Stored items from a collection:
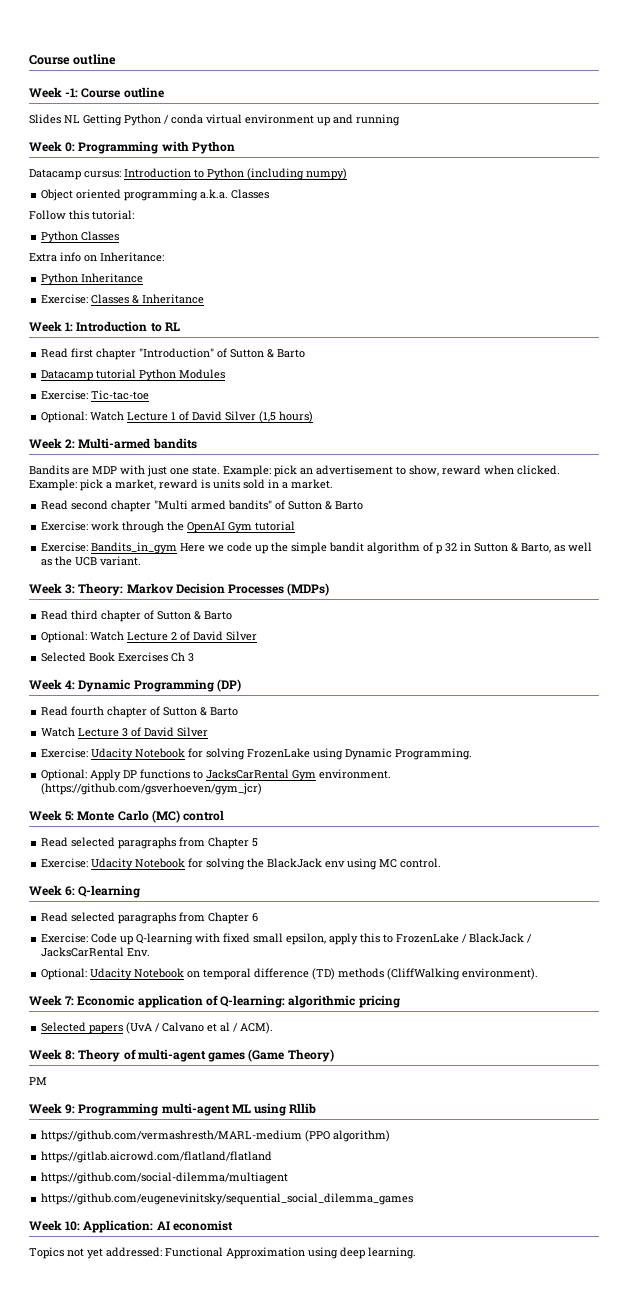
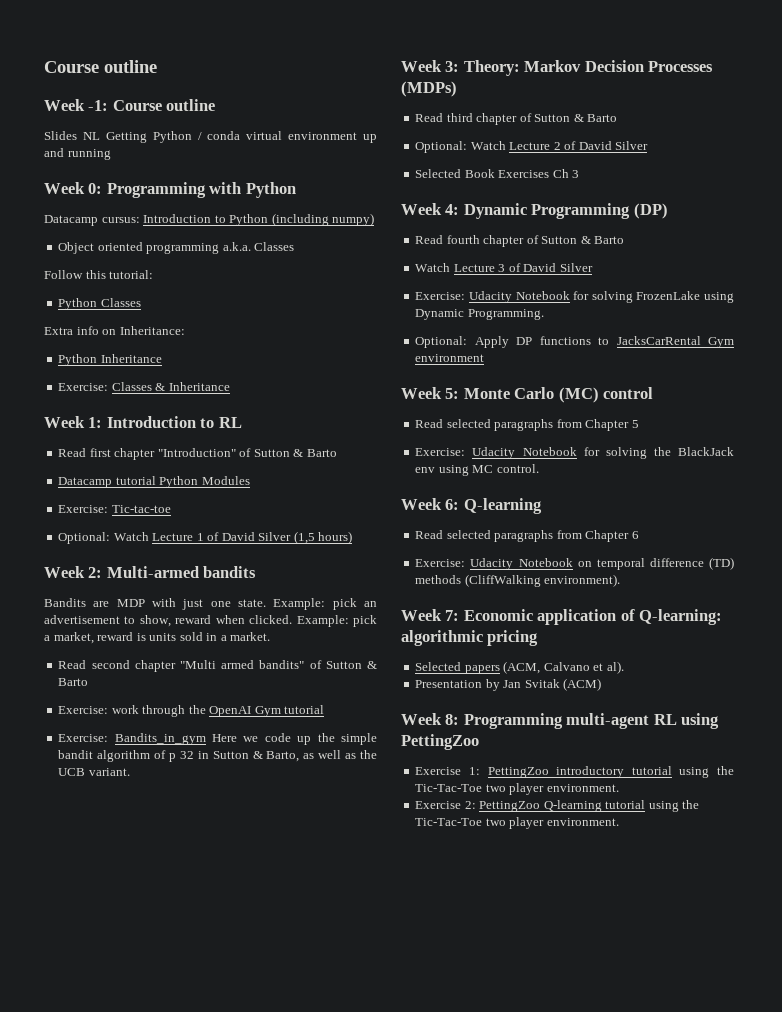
[319,769,392,779] [41,783,263,795] environment. (https://github.com/gsverhoeven/gym_jcr) -> [415,354,485,362] environment
[91,933,533,945] [41,947,151,957] [41,968,88,980] Code up Q-learning with fixed small epsilon, apply this to FrozenLake / BlackJack / JacksCarRental Env. // Optional: -> (466, 563) none
[126,1022,274,1034] [29,1049,334,1062] [29,1077,47,1085] [29,1103,317,1116] [41,1130,391,1142] [41,1151,273,1163] [41,1172,289,1184] [41,1193,414,1205] [29,1220,233,1233] [29,1247,416,1259] (UvA / Calvano et al / ACM). // Week 8: Theory of multi-agent games (Game Theory) // PM // Week 9: Programming multi-agent ML using Rllib // https://github.com/vermashresth/MARL-medium (PPO algorithm) // https://gitlab.aicrowd.com/flatland/flatland // https://github.com/social-dilemma/multiagent // https://github.com/eugenevinitsky/sequential_social_dilemma_games // Week 10: Application: AI economist // Topics not yet addressed: Functional Approximation using deep learning. -> [503,661,624,674] [415,678,602,691] [401,713,720,729] [401,734,479,750] [415,766,734,778] [415,783,619,795] [415,800,700,812] [415,817,619,829] (ACM, Calvano et al). // Presentation by Jan Svitak (ACM) // Week 8: Programming multi-agent RL using PettingZoo // Exercise 1: PettingZoo introductory tutorial using the Tic-Tac-Toe two player environment. // Exercise 2: PettingZoo Q-learning tutorial using the Tic-Tac-Toe two player environment.

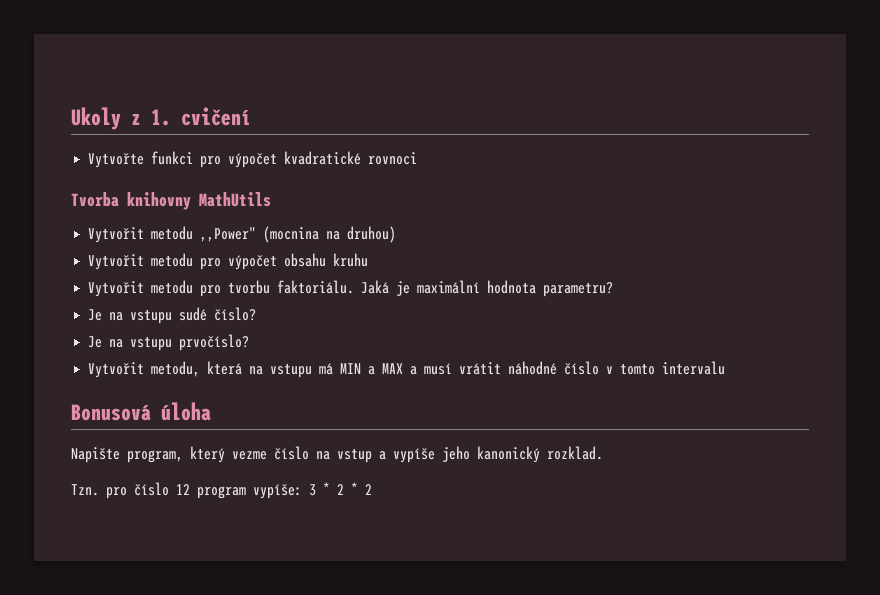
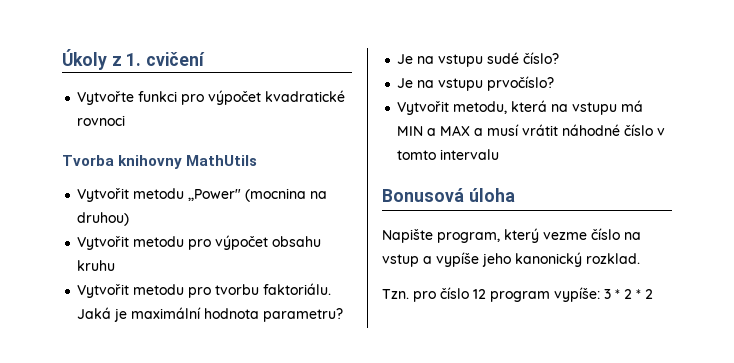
[71,107,121,130] Ukoly -> [62,49,107,70] Úkoly

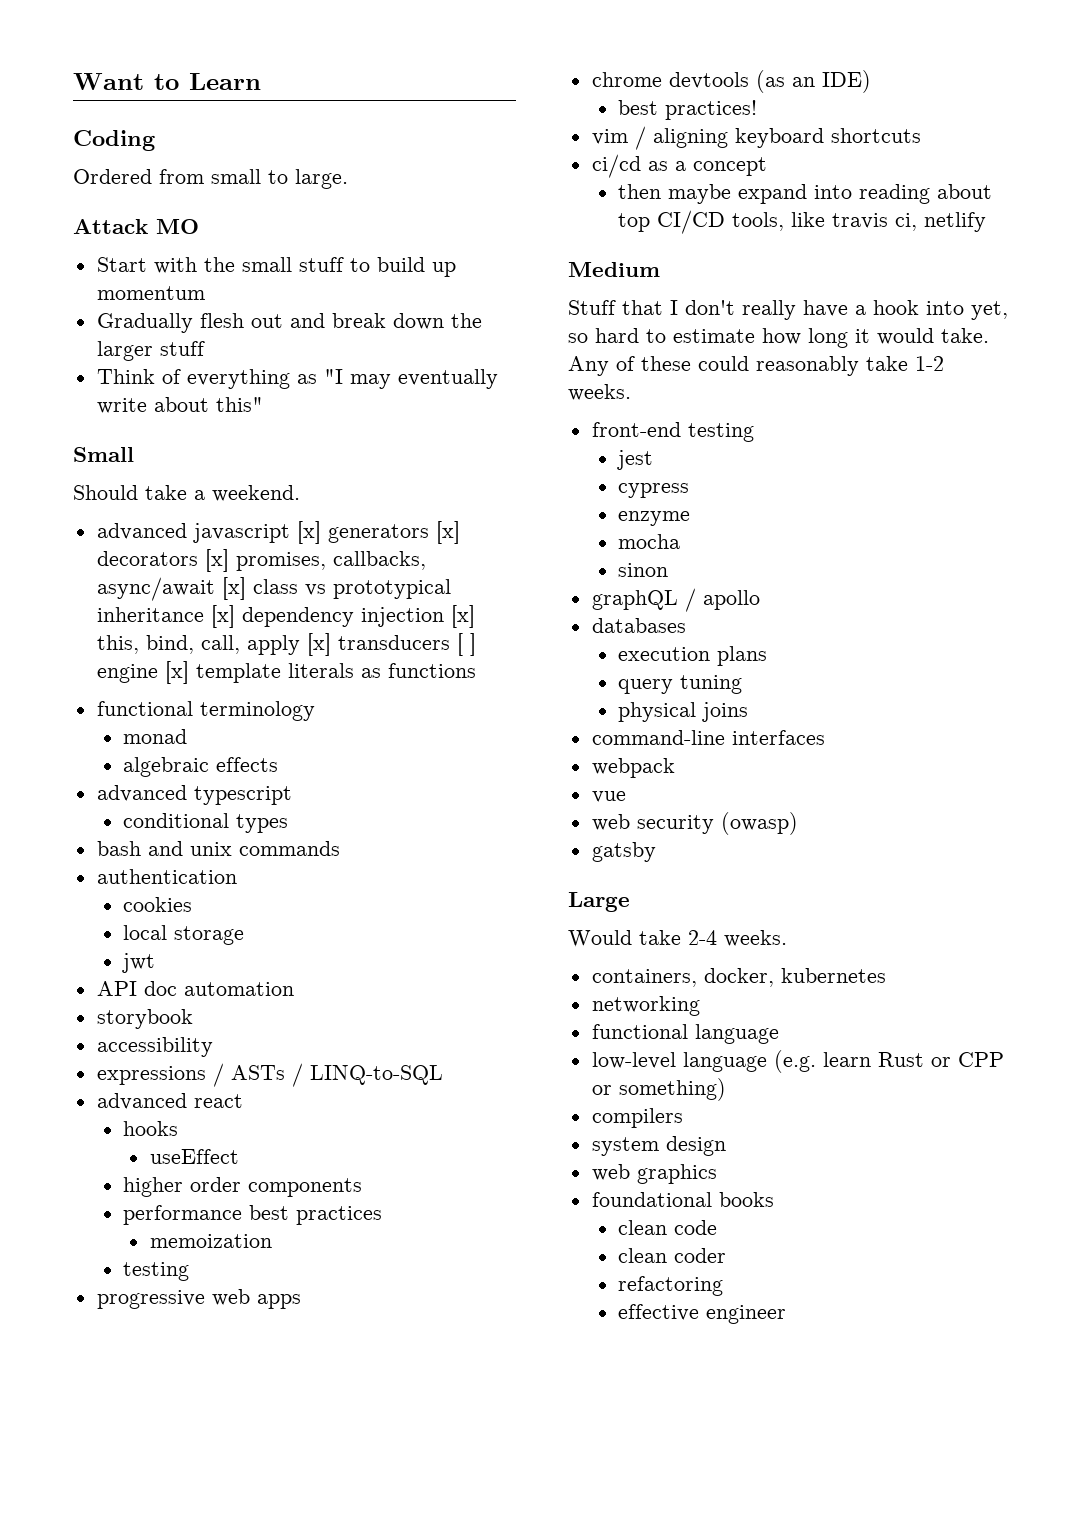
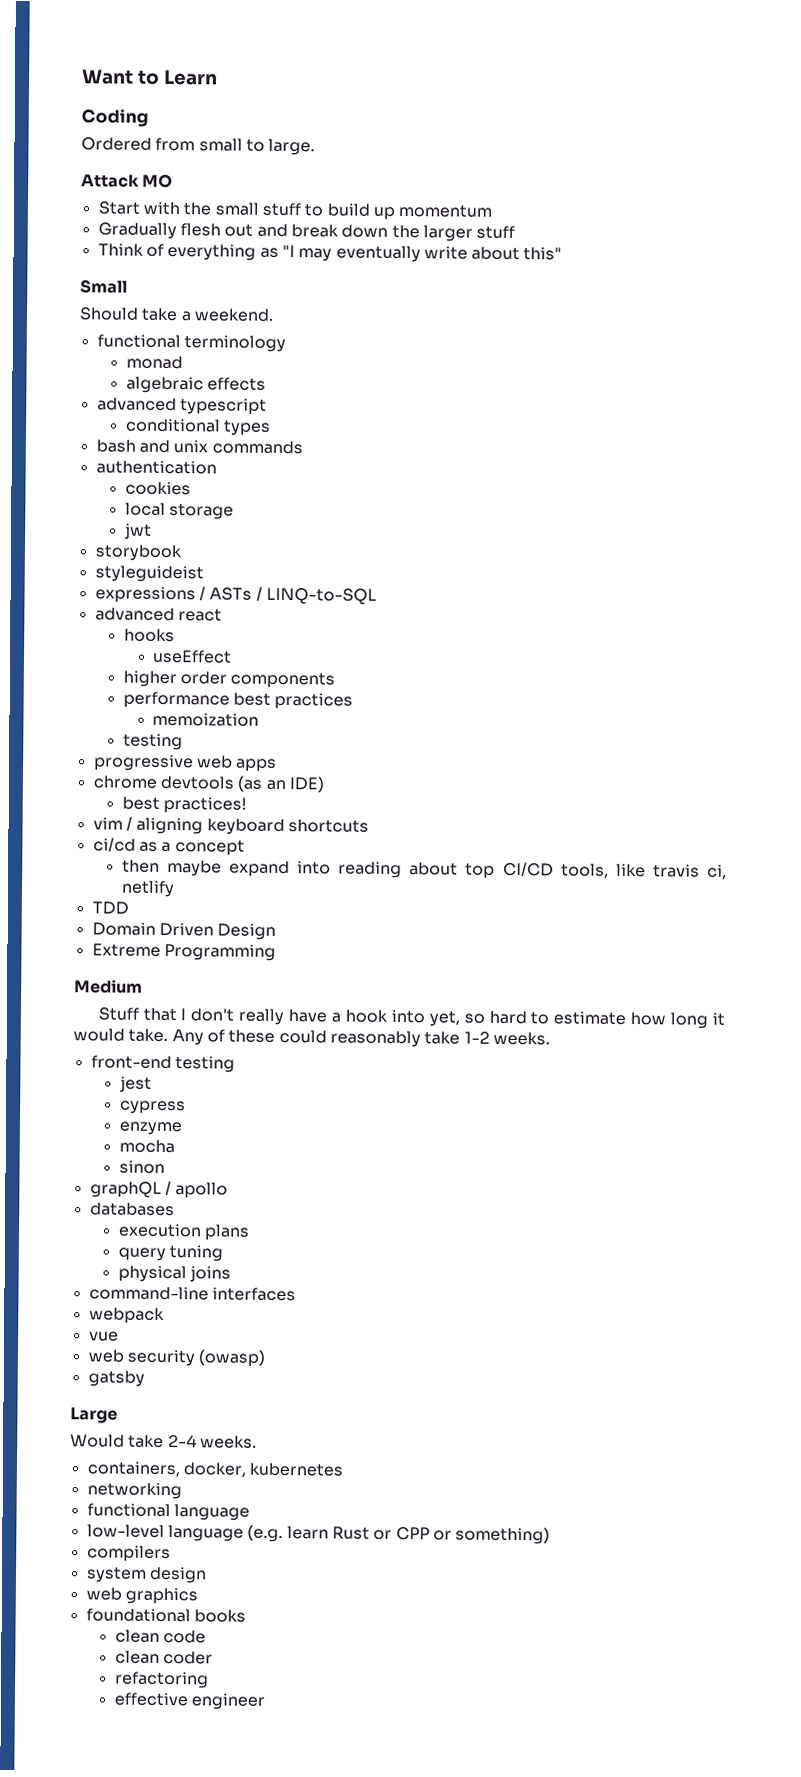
[96,521,460,544] [96,549,426,572] [96,577,451,601] [96,605,475,628] [96,633,476,656] [96,661,476,684] // advanced javascript [x] generators [x] decorators [x] promises, callbacks, async/await [x] class vs prototypical inheritance [x] dependency injection [x] this, bind, call, apply [x] transducers [ ] engine [x] template literals as functions -> (274, 315) none
[96,981,294,996] // API doc automation -> (152, 531) none
[96,1037,213,1057] accessibility -> [94,565,204,583] styleguideist
(987, 222) none -> [91,901,129,915] [91,922,277,940] [91,943,276,961] // TDD // Domain Driven Design // Extreme Programming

Task item: Retype the records above exactly, pictures omitted.

Answer box:
[319,769,392,779] [41,783,263,795] environment. (https://github.com/gsverhoeven/gym_jcr) -> [415,354,485,362] environment
[91,933,533,945] [41,947,151,957] [41,968,88,980] Code up Q-learning with fixed small epsilon, apply this to FrozenLake / BlackJack / JacksCarRental Env. // Optional: -> (466, 563) none
[126,1022,274,1034] [29,1049,334,1062] [29,1077,47,1085] [29,1103,317,1116] [41,1130,391,1142] [41,1151,273,1163] [41,1172,289,1184] [41,1193,414,1205] [29,1220,233,1233] [29,1247,416,1259] (UvA / Calvano et al / ACM). // Week 8: Theory of multi-agent games (Game Theory) // PM // Week 9: Programming multi-agent ML using Rllib // https://github.com/vermashresth/MARL-medium (PPO algorithm) // https://gitlab.aicrowd.com/flatland/flatland // https://github.com/social-dilemma/multiagent // https://github.com/eugenevinitsky/sequential_social_dilemma_games // Week 10: Application: AI economist // Topics not yet addressed: Functional Approximation using deep learning. -> [503,661,624,674] [415,678,602,691] [401,713,720,729] [401,734,479,750] [415,766,734,778] [415,783,619,795] [415,800,700,812] [415,817,619,829] (ACM, Calvano et al). // Presentation by Jan Svitak (ACM) // Week 8: Programming multi-agent RL using PettingZoo // Exercise 1: PettingZoo introductory tutorial using the Tic-Tac-Toe two player environment. // Exercise 2: PettingZoo Q-learning tutorial using the Tic-Tac-Toe two player environment.

[71,107,121,130] Ukoly -> [62,49,107,70] Úkoly

[96,521,460,544] [96,549,426,572] [96,577,451,601] [96,605,475,628] [96,633,476,656] [96,661,476,684] // advanced javascript [x] generators [x] decorators [x] promises, callbacks, async/await [x] class vs prototypical inheritance [x] dependency injection [x] this, bind, call, apply [x] transducers [ ] engine [x] template literals as functions -> (274, 315) none
[96,981,294,996] // API doc automation -> (152, 531) none
[96,1037,213,1057] accessibility -> [94,565,204,583] styleguideist
(987, 222) none -> [91,901,129,915] [91,922,277,940] [91,943,276,961] // TDD // Domain Driven Design // Extreme Programming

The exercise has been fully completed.